§ TASK ITEM
Look below for the line containing "[73,400,147,413] Elements ->" and the line containing "[333,744,370,755] Beta ->"; repeat exactly those two lines and all lines between them, and nothing else.

§ RECORDS SUPPLIED
*****

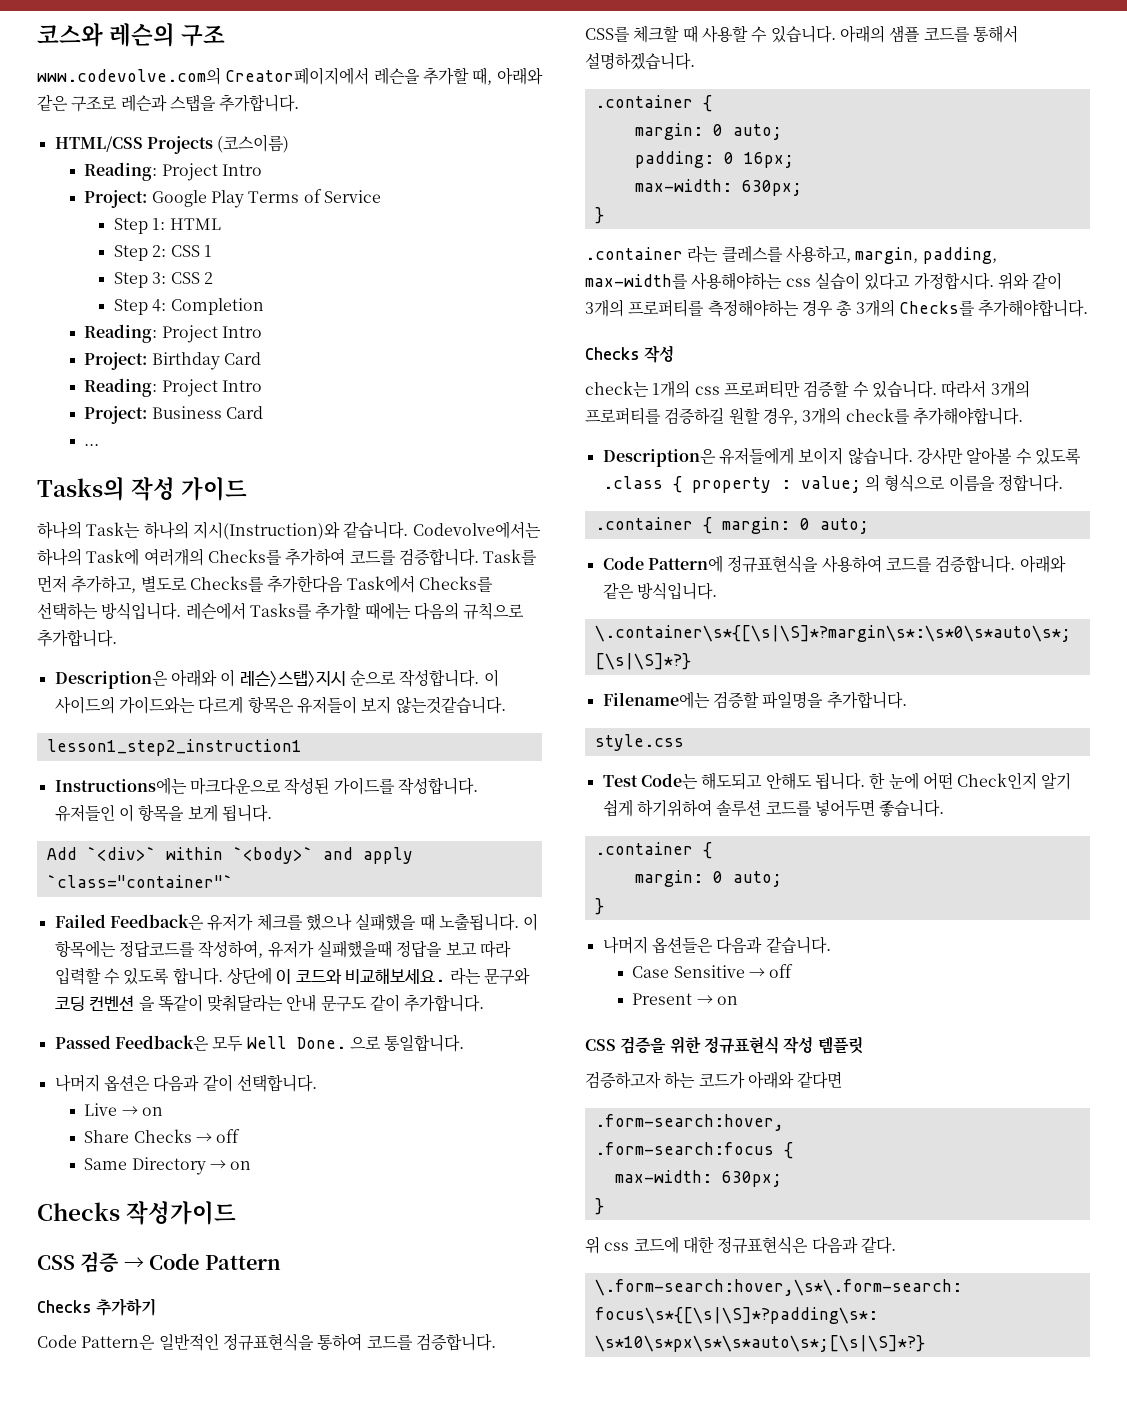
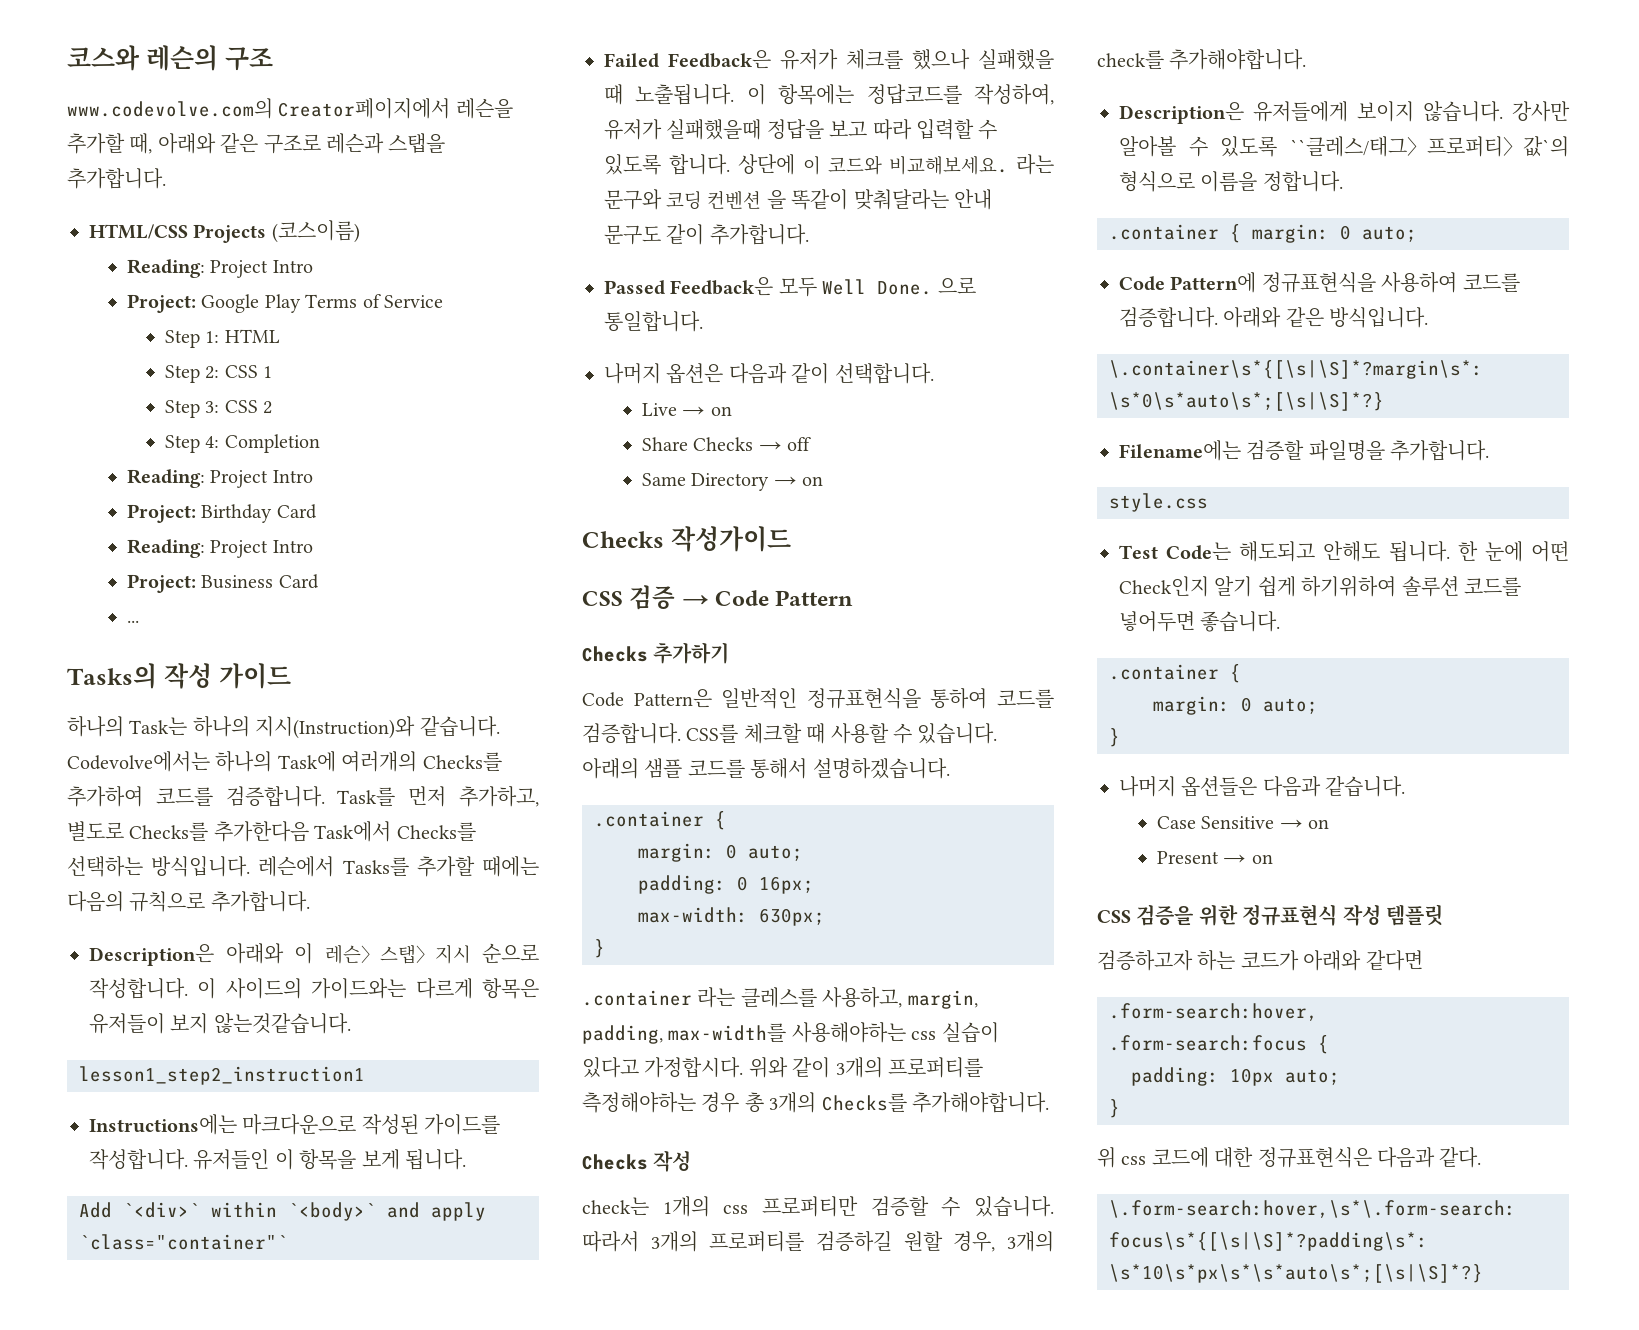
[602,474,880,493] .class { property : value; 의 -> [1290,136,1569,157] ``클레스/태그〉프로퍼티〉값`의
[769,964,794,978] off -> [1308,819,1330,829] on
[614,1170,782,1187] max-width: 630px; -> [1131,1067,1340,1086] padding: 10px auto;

*****

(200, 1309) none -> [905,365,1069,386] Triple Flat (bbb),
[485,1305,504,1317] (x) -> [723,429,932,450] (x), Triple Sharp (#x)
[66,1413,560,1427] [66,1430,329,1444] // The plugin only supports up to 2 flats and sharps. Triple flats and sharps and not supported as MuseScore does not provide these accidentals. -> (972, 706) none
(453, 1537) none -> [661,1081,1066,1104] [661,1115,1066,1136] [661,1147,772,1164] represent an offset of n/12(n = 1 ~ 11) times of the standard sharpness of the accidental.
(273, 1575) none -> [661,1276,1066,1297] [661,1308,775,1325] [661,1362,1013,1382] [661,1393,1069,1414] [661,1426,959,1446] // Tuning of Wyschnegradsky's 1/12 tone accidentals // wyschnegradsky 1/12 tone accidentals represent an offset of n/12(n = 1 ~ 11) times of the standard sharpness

*****

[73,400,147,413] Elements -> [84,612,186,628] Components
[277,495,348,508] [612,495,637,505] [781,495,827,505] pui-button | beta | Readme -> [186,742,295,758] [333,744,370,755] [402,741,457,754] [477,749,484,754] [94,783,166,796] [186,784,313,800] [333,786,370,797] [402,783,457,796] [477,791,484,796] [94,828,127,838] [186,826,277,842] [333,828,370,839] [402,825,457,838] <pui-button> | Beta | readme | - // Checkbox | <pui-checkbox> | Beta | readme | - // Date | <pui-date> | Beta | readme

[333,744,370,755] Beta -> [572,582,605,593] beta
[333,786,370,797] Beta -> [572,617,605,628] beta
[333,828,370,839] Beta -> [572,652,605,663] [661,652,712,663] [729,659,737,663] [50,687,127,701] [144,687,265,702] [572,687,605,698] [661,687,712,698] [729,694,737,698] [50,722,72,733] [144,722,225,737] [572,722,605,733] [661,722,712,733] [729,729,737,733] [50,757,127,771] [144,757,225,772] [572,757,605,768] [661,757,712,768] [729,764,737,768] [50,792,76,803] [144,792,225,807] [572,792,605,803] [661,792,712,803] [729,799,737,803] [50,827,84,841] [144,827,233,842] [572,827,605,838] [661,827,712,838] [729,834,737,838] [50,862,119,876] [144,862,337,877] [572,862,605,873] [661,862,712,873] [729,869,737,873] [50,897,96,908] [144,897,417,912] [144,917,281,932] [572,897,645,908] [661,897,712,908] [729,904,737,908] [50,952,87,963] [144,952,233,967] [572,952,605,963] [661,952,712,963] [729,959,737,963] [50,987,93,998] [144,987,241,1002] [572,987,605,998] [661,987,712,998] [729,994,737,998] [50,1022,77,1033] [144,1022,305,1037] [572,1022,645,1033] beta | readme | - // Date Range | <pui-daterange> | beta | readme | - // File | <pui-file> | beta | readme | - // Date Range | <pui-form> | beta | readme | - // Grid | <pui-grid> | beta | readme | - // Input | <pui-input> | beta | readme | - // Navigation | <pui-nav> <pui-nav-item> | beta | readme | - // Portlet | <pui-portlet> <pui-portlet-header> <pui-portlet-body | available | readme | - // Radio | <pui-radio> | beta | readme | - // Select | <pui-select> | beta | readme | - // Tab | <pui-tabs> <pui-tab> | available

*****

§ REPLY
[73,400,147,413] Elements -> [84,612,186,628] Components
[277,495,348,508] [612,495,637,505] [781,495,827,505] pui-button | beta | Readme -> [186,742,295,758] [333,744,370,755] [402,741,457,754] [477,749,484,754] [94,783,166,796] [186,784,313,800] [333,786,370,797] [402,783,457,796] [477,791,484,796] [94,828,127,838] [186,826,277,842] [333,828,370,839] [402,825,457,838] <pui-button> | Beta | readme | - // Checkbox | <pui-checkbox> | Beta | readme | - // Date | <pui-date> | Beta | readme

[333,744,370,755] Beta -> [572,582,605,593] beta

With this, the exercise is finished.